**Records for the exercise:**

# # # #

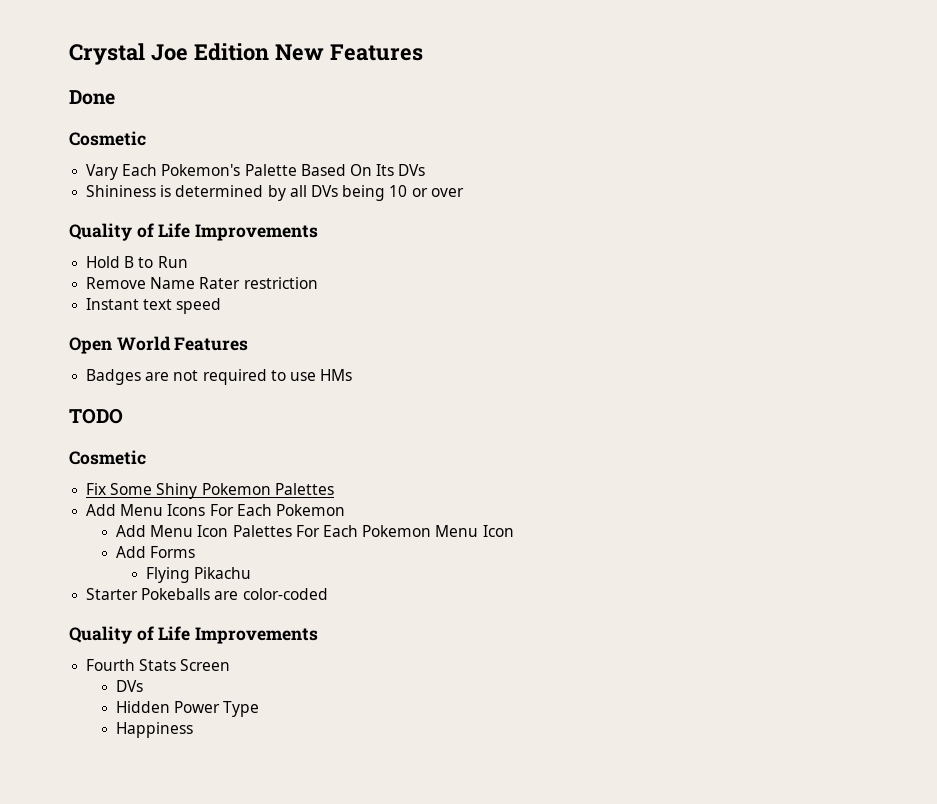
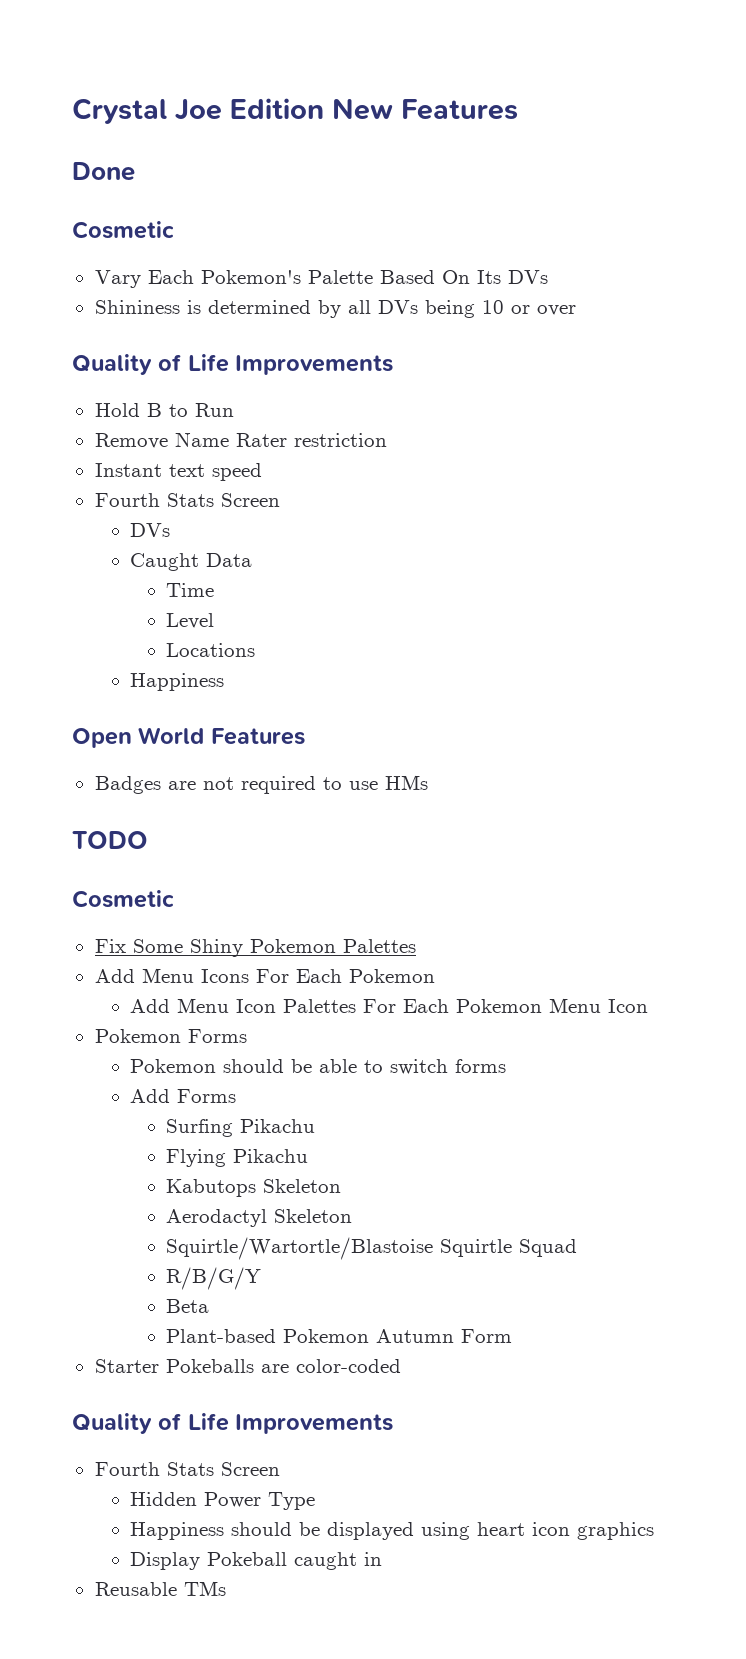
(222, 306) none -> [94,493,280,507] [130,523,171,537] [130,553,253,571] [166,583,215,597] [166,613,215,629] [166,643,256,657] [130,673,225,691] // Fourth Stats Screen // DVs // Caught Data // Time // Level // Locations // Happiness
(514, 531) none -> [94,1029,247,1043] [130,1059,507,1075] // Pokemon Forms // Pokemon should be able to switch forms
(196, 552) none -> [166,1119,316,1137] // Surfing Pikachu
(252, 573) none -> [166,1179,342,1197] [166,1209,353,1227] [166,1237,578,1260] [166,1267,262,1290] [166,1299,210,1313] [166,1329,513,1343] // Kabutops Skeleton // Aerodactyl Skeleton // Squirtle/Wartortle/Blastoise Squirtle Squad // R/B/G/Y // Beta // Plant-based Pokemon Autumn Form
[116,680,144,692] // DVs -> (280, 1469) none
(194, 730) none -> [231,1522,655,1540] [130,1552,383,1570] [94,1581,226,1596] should be displayed using heart icon graphics // Display Pokeball caught in // Reusable TMs

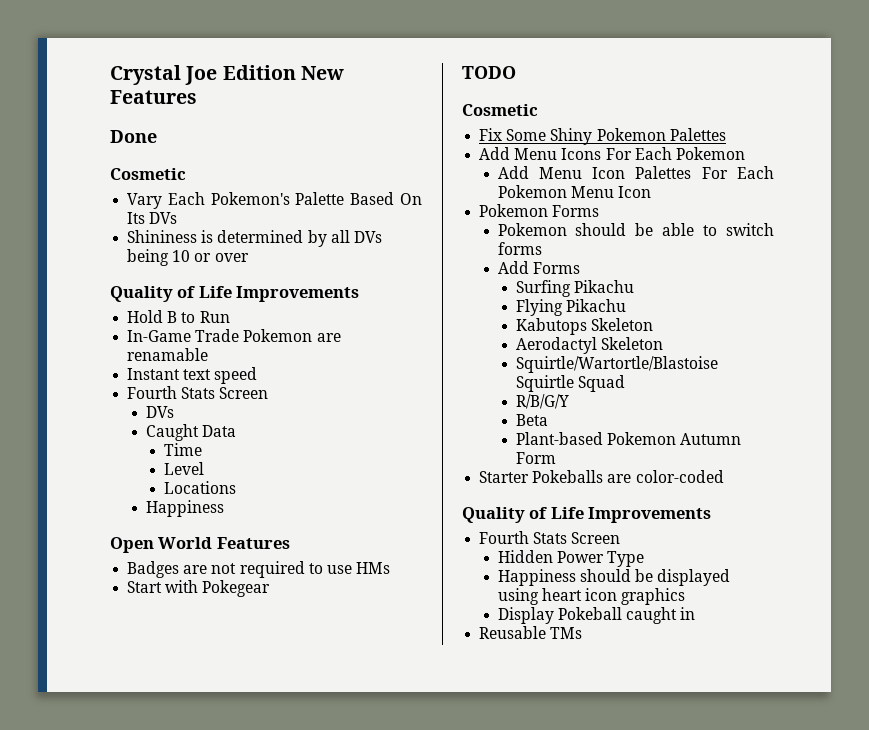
[94,432,387,449] Remove Name Rater restriction -> [127,329,341,342] [127,348,209,361] In-Game Trade Pokemon are renamable
(428, 782) none -> [127,580,271,597] // Start with Pokegear

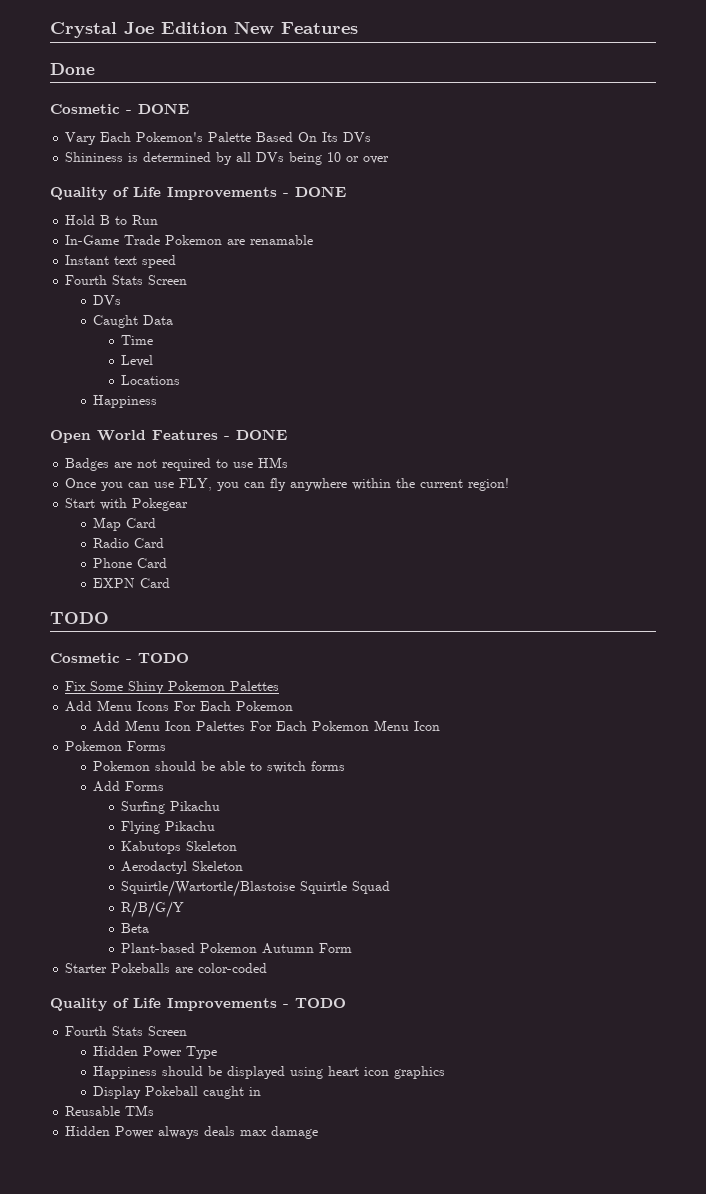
(186, 174) none -> [126,103,189,114] - DONE
(360, 294) none -> [283,186,346,197] - DONE
(290, 543) none -> [224,429,287,440] - DONE
[127,580,271,597] Start with Pokegear -> [65,478,510,491] [65,498,189,511] [93,517,157,531] [93,538,165,548] [93,558,168,568] [93,578,171,588] Once you can use FLY, you can fly anywhere within the current region! // Start with Pokegear // Map Card // Radio Card // Phone Card // EXPN Card
(538, 110) none -> [126,653,189,663] - TODO
(712, 515) none -> [283,998,346,1008] - TODO
(583, 633) none -> [65,1126,319,1139] // Hidden Power always deals max damage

# # # #

**What is required:** Using the records above, copy word for word the line with "(196, 552) none", the line with "[116,680,144,692] // DVs -> (280, 1469) none", and every line between them.

**Exercise result:**
(196, 552) none -> [166,1119,316,1137] // Surfing Pikachu
(252, 573) none -> [166,1179,342,1197] [166,1209,353,1227] [166,1237,578,1260] [166,1267,262,1290] [166,1299,210,1313] [166,1329,513,1343] // Kabutops Skeleton // Aerodactyl Skeleton // Squirtle/Wartortle/Blastoise Squirtle Squad // R/B/G/Y // Beta // Plant-based Pokemon Autumn Form
[116,680,144,692] // DVs -> (280, 1469) none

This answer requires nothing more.